_THE TASK_
Somewhere below is a line with "Chroma - Royal Blue - Malfarbe: 48 -> none" and, later, a line with "order date: 2021-01-12 -> 2021-01-22"; repeat those two lines and all the lines between them, exactly as they are.

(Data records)
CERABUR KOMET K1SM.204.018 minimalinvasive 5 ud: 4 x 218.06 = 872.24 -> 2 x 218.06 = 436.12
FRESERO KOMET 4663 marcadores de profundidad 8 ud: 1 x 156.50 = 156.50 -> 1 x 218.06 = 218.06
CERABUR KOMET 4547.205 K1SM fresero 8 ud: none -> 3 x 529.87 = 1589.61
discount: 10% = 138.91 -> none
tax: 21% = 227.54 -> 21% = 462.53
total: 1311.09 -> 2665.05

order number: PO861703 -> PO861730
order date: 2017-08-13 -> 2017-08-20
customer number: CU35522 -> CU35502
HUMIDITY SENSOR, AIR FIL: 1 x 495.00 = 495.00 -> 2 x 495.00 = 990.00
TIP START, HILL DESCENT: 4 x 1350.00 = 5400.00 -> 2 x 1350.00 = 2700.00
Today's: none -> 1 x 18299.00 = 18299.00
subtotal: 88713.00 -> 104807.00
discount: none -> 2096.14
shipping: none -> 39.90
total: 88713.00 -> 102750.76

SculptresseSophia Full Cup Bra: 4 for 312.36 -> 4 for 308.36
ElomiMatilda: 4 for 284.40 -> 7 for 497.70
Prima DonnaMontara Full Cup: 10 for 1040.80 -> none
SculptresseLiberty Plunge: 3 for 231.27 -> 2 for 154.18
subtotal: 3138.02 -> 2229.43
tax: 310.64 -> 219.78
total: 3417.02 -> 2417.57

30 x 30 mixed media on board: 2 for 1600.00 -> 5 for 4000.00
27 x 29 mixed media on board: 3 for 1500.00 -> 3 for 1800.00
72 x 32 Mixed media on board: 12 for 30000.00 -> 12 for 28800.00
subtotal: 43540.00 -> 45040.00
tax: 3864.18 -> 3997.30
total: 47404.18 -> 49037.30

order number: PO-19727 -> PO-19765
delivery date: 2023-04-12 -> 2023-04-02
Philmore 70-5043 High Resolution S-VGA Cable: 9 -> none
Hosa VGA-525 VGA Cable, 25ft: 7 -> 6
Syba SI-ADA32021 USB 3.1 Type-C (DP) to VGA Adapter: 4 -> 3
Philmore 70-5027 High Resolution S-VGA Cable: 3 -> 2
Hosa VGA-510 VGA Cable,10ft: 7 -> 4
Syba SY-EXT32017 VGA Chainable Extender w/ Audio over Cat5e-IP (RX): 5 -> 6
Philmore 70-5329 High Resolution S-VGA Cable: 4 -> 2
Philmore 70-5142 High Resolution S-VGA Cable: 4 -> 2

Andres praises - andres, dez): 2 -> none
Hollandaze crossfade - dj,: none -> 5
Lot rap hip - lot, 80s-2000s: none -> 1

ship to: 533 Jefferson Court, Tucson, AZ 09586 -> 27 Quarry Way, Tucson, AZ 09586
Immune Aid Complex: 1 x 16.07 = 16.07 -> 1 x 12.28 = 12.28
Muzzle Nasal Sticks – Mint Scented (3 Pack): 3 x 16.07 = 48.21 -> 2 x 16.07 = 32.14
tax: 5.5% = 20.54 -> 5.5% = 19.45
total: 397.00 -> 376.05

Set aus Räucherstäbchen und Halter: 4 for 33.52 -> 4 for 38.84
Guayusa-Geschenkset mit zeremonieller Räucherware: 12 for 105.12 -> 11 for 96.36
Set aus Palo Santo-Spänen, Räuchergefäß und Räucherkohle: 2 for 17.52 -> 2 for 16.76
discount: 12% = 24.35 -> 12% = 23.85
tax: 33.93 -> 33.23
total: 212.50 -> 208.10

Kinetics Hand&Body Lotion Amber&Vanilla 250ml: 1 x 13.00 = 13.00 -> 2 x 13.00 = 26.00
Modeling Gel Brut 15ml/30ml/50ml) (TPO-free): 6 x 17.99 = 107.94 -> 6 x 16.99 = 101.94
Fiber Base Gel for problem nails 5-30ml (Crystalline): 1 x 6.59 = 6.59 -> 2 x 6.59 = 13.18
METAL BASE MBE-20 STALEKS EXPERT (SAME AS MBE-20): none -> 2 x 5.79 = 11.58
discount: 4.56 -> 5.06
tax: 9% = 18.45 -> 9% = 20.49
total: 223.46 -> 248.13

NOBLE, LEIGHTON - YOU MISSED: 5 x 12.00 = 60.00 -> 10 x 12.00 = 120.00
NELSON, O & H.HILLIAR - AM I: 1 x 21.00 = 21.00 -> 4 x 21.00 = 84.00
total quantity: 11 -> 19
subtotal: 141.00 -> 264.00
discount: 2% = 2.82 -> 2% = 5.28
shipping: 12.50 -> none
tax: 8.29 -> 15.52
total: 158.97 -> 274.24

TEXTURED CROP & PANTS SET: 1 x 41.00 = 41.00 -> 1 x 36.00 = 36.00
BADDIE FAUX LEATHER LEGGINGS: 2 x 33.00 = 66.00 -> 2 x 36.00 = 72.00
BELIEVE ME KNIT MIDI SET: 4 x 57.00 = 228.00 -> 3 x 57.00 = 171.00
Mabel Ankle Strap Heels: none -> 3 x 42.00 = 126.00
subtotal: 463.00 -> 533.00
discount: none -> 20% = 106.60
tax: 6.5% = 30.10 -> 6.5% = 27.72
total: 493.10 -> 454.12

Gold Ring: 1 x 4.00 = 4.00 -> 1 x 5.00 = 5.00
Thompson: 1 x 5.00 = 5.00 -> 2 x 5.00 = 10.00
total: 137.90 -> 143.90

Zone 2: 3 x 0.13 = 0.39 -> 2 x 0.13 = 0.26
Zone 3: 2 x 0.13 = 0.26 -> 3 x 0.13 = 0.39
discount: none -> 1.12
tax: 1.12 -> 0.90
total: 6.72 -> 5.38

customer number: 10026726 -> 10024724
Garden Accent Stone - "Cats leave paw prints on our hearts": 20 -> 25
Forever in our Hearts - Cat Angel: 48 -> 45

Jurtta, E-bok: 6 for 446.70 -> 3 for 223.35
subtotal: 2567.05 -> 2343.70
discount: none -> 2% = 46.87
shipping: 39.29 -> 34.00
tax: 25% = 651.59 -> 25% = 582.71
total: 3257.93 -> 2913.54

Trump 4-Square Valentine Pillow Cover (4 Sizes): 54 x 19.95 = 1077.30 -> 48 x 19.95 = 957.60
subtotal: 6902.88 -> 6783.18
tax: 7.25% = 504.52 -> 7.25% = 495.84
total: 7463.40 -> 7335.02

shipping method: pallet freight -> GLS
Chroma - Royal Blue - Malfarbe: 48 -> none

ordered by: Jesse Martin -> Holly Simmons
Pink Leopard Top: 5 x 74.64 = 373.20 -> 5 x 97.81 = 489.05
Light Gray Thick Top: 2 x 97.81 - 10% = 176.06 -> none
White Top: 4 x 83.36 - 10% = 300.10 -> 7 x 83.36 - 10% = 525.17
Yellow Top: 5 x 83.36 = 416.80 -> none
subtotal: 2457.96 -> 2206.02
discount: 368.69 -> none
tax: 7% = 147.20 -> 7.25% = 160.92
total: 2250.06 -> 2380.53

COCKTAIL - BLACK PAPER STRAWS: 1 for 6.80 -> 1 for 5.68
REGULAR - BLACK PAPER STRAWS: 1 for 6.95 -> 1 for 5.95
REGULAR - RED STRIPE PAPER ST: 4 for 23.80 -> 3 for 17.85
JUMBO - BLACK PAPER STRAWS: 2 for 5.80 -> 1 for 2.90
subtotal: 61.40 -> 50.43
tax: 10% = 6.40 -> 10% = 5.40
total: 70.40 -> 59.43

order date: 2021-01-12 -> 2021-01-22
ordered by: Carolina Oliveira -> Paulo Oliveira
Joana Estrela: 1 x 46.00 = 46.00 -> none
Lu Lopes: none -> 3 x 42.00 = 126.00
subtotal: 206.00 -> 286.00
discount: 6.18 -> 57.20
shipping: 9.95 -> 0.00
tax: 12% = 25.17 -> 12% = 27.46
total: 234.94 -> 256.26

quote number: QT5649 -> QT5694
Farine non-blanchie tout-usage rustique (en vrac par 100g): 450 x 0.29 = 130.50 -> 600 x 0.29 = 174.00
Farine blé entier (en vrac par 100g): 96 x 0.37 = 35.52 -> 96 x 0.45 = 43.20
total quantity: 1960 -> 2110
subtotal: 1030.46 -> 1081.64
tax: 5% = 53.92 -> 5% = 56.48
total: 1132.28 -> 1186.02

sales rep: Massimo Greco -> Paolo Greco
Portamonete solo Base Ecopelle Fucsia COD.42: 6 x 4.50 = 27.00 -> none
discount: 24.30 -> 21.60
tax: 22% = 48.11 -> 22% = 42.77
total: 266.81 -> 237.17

_ANSWER SECTION_
Chroma - Royal Blue - Malfarbe: 48 -> none

ordered by: Jesse Martin -> Holly Simmons
Pink Leopard Top: 5 x 74.64 = 373.20 -> 5 x 97.81 = 489.05
Light Gray Thick Top: 2 x 97.81 - 10% = 176.06 -> none
White Top: 4 x 83.36 - 10% = 300.10 -> 7 x 83.36 - 10% = 525.17
Yellow Top: 5 x 83.36 = 416.80 -> none
subtotal: 2457.96 -> 2206.02
discount: 368.69 -> none
tax: 7% = 147.20 -> 7.25% = 160.92
total: 2250.06 -> 2380.53

COCKTAIL - BLACK PAPER STRAWS: 1 for 6.80 -> 1 for 5.68
REGULAR - BLACK PAPER STRAWS: 1 for 6.95 -> 1 for 5.95
REGULAR - RED STRIPE PAPER ST: 4 for 23.80 -> 3 for 17.85
JUMBO - BLACK PAPER STRAWS: 2 for 5.80 -> 1 for 2.90
subtotal: 61.40 -> 50.43
tax: 10% = 6.40 -> 10% = 5.40
total: 70.40 -> 59.43

order date: 2021-01-12 -> 2021-01-22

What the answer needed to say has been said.